── Materials provided ──

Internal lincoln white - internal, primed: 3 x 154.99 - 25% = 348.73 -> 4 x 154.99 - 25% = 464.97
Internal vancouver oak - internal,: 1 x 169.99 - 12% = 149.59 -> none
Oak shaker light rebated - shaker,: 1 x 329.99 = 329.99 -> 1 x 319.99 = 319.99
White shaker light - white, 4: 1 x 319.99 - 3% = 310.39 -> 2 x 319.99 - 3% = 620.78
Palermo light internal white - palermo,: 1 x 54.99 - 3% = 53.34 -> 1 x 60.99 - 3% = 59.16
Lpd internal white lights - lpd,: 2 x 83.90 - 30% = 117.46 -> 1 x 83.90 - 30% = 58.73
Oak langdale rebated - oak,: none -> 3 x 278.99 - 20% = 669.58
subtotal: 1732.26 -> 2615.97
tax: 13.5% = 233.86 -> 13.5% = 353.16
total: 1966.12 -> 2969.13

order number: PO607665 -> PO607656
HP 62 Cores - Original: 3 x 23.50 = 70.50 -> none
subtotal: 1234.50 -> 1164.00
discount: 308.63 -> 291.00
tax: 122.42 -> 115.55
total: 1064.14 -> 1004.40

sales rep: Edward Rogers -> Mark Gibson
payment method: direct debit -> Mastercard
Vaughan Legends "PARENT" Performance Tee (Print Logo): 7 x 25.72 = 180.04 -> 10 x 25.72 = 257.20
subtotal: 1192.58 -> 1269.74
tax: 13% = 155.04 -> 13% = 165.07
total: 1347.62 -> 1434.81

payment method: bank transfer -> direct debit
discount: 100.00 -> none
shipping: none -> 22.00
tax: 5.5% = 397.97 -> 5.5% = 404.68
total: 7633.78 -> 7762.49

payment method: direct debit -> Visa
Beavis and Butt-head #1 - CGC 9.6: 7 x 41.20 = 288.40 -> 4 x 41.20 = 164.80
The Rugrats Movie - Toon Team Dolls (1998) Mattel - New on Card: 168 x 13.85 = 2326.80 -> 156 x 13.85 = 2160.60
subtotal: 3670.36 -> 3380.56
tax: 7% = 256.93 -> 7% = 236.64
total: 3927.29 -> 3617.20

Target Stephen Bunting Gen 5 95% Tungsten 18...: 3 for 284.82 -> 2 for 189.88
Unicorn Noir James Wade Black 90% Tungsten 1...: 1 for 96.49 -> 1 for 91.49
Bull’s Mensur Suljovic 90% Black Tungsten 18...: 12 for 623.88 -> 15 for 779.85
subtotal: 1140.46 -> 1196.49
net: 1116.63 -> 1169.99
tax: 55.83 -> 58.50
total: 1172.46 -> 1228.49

───

* **Aim of the task**
State the number of lines in the records above that contain the string "method", and give nothing else.

* **Your response**
3